What is the reasoning behind creating the block abstraction? Wouldn't just using threads or tasks abstraction just work?

zmelnyk

@albystein I think the idea is that it allows you to easily implement the shared block memory abstraction and it helps let the processor know what you want to be executed concurrently which is really useful if blocks are implementing different instruction sets like in the example later in lecture.

rahulahoop

Does this idea of GPU thread blocks abstract into higher-dimensional tensors? The way thread blocks were explained in lecture, it seems as though you can really only go as high as 2D. How do 3D or 4D thread blocks work?

beste

I had a hard time grasping this, so just to make sure I understand correctly: The grid is 12x6 and it is divided such that each block will have 12 threads, where each thread works on just one coordinate (x,y)?

ghostcow

@beste I think that's correct. The input grid is 12 x 6, and is divided into numBlocks blocks (so that there are 6 total blocks, arranged in the green grid). Each block has threadsPerBlock threads (so that there are 12 total threads, arranged in the orange grid). Each thread is able to work only one coordinate (x, y) because we have 12 x 6 = 72 elements in the input grid and numBlocks x threadsPerBlock = 6 x 12 = 72 total threads.

tcr

At first, I got confused trying to think about what blocks, threads in blocks, etc. are and how they mapped onto hardware - had to stop myself to remember that this slide is about the abstraction that CUDA provides, not the implementation: - Inputs take the form of some kind of multidimensional arrays - We specify the number of CUDA threads we want to create, as well as the layout of the work assigned to each thread, using multi-dimensional "blocks" and "threads per block".
- Calling matrixAdd will cause many instances of the matrixAdd CUDA function to be spawned, and those will execute, with some parallelism, on the inputs, before the function call returns.

I also needed to remind myself that "CUDA thread" != the kinds of software threads I'm used to.

I think that's right?

(Separately, Can blocks be N-dimensional too?
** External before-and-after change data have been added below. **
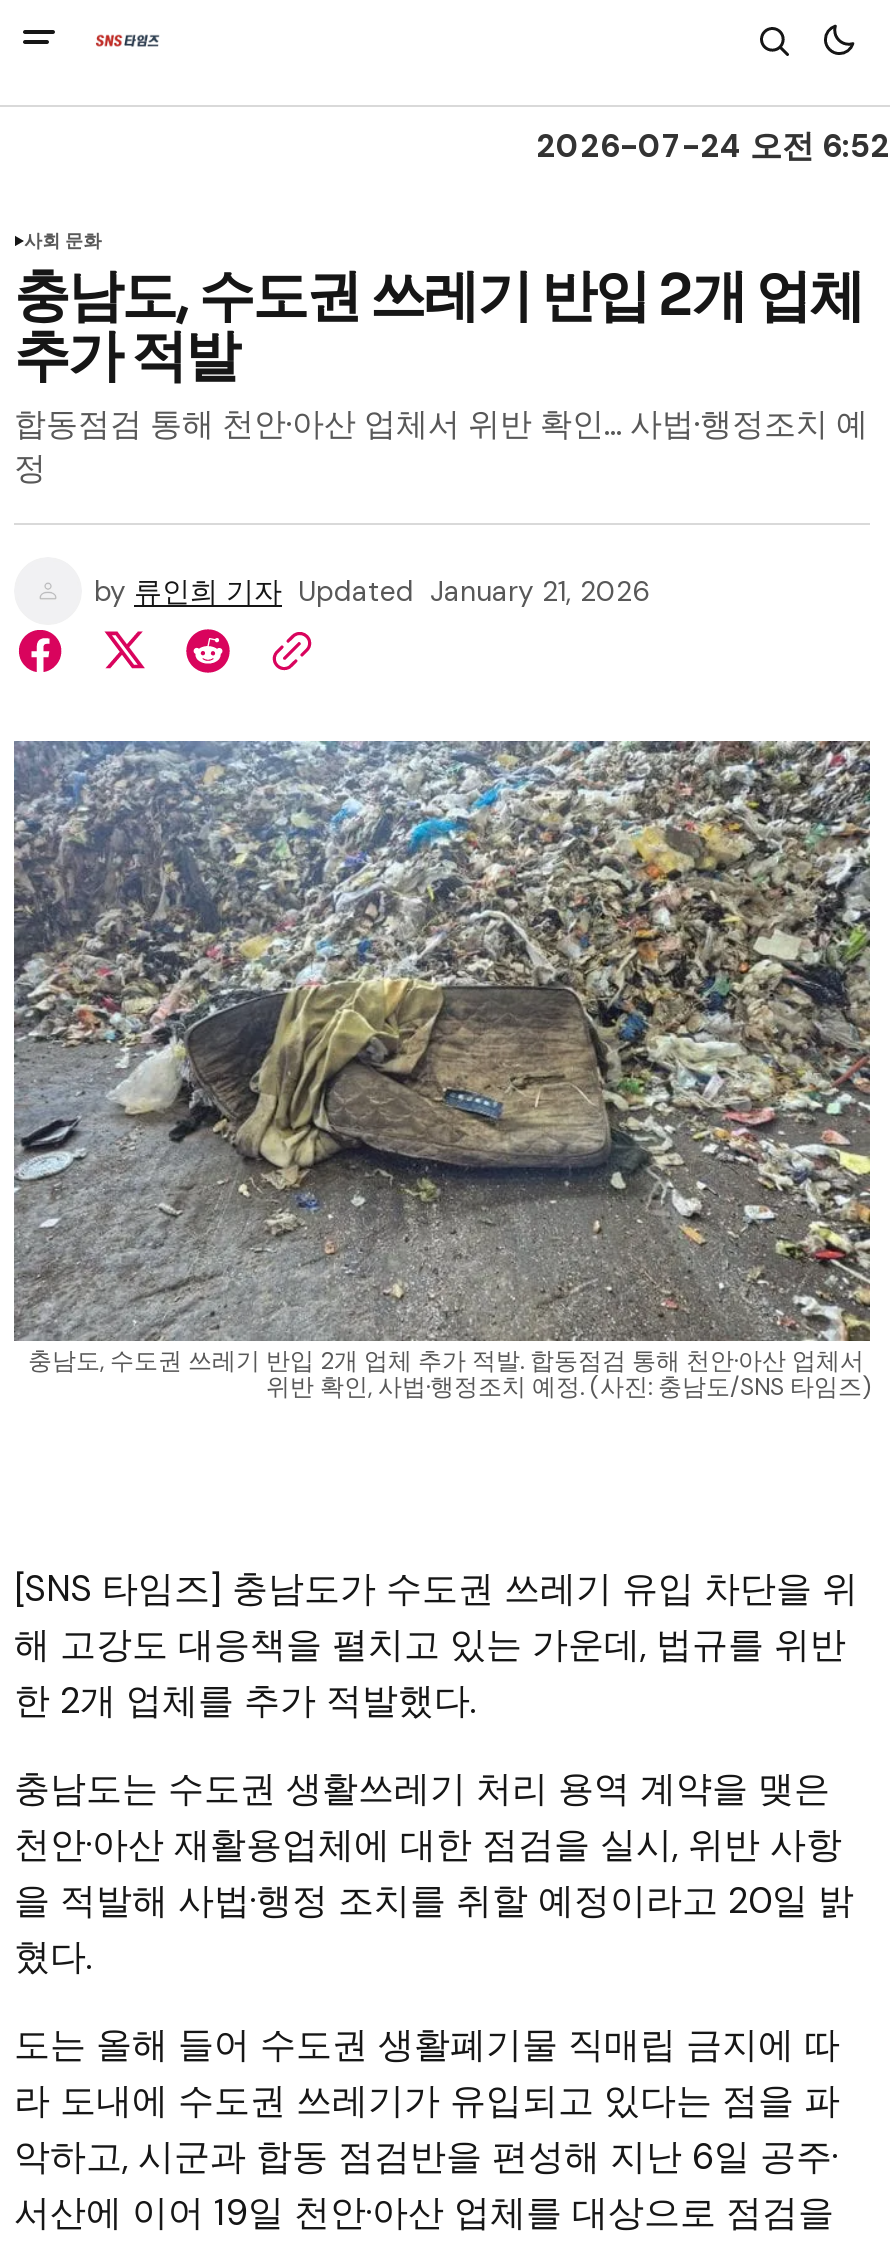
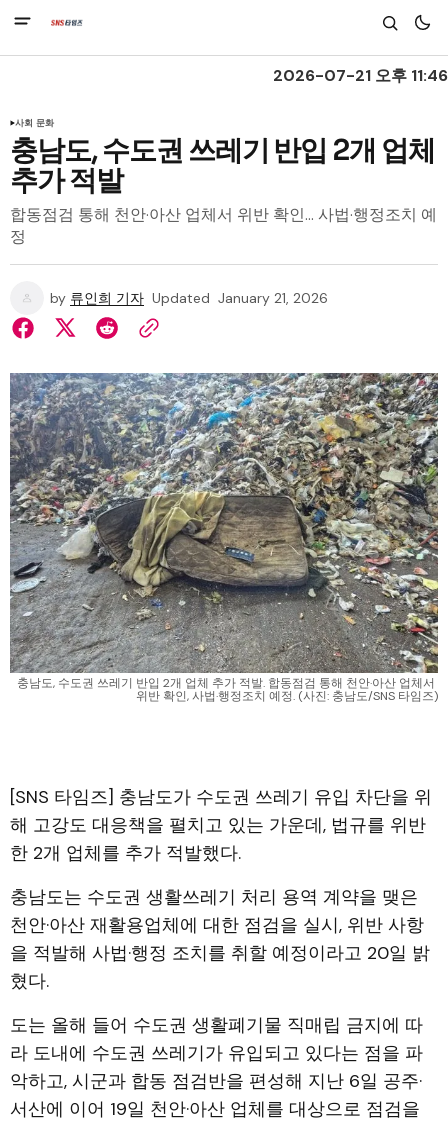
- 2026-07-24 오전 6:52
+ 2026-07-21 오후 11:46
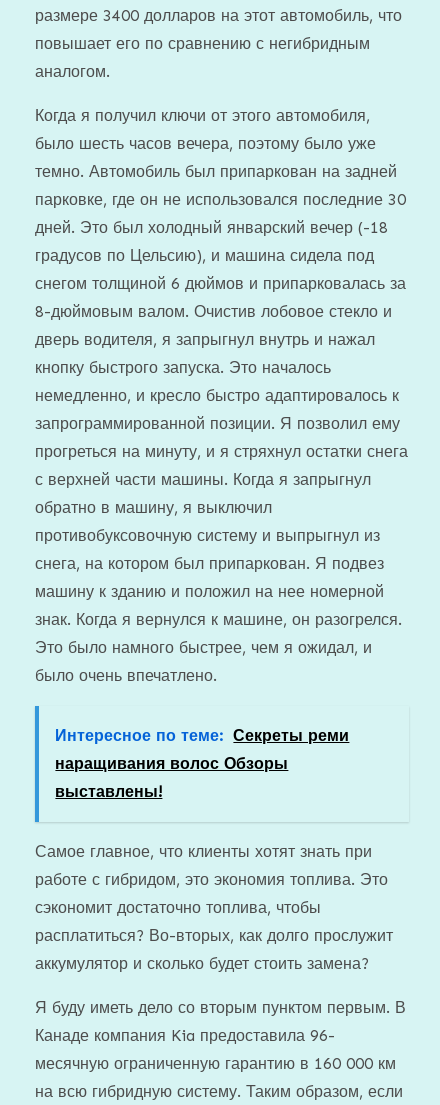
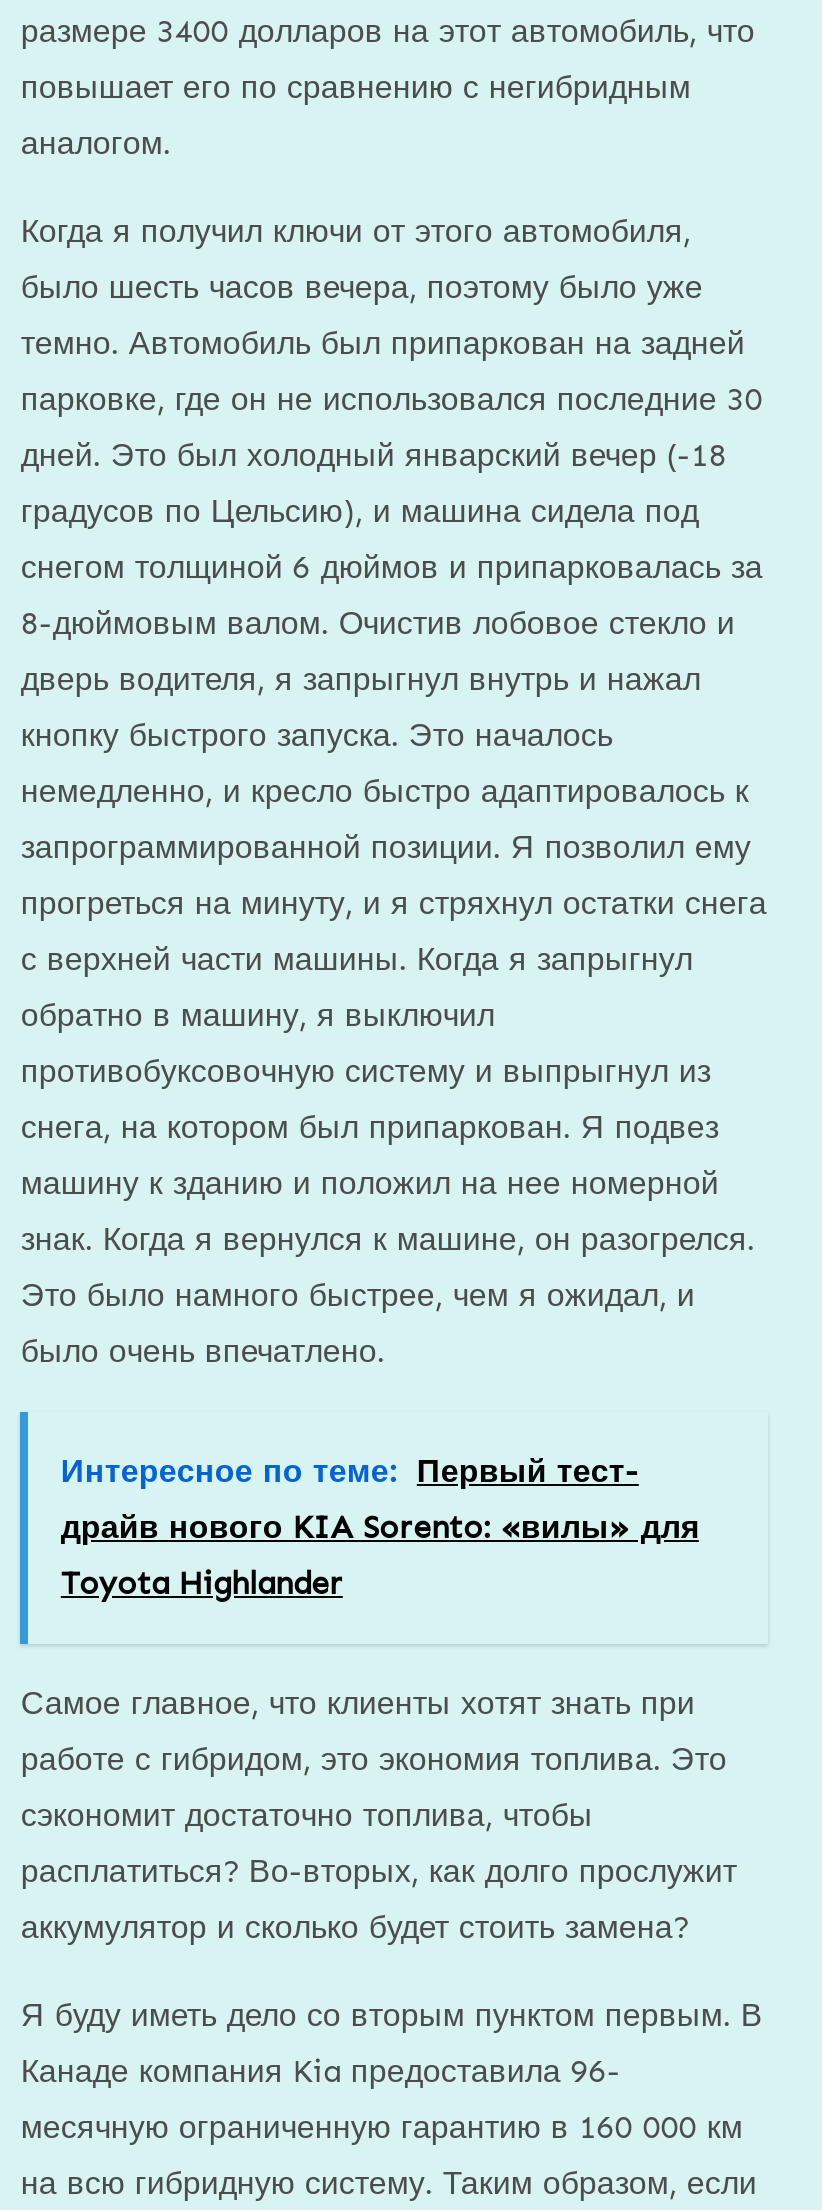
- Интересное по теме: Секреты реми
+ Интересное по теме: Первый тест-

- наращивания волос Обзоры
+ драйв нового KIA Sorento: «вилы» для

- выставлены!
+ Toyota Highlander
Will they always have same dimensions as thread IDs?)

ckk

So basically Nx/threadblocks.x is the number of columns in the grid and Ny/threadblocks.y gives the number of rows in our grid

fractal1729

@tcr You're definitely correct in thinking of it as an abstraction. A CUDA thread represents a piece of work to be completed (much like an ISPC task), and my understanding is that unlike pthreads which have their own instruction stream, CUDA threads share their instruction stream in blocks. Also, I don't think blocks can be more than 3 dimensional; for a higher-dimensional use-case you can probably just manually map a 1D block into n dimensions. I think the existence of 2D and 3D blocks are just as a helpful abstraction to make implementation easier for very common 2D and 3D use-cases, so the programmer doesn't have to map a 1D block into multiple dimensions every time.

pinkpanther

Assuming we wanted to repeat this computation on 10^9 different 12-by-6 matrices, would there be any advantage to this code over more serial computation? I'm not very familiar with CUDA yet but I don't have any intuition one way or another

martigp

If we are comparing to ISPC (and this isn't a direct / fully correct analogy). Would threadIdx be the programInstance, blockDim be the programCount and blockIdx be the number of gangs?

awu

For a data input of size N and threadsPerBlock T, is there a reason to not set numBlocks to ceil(N/T)?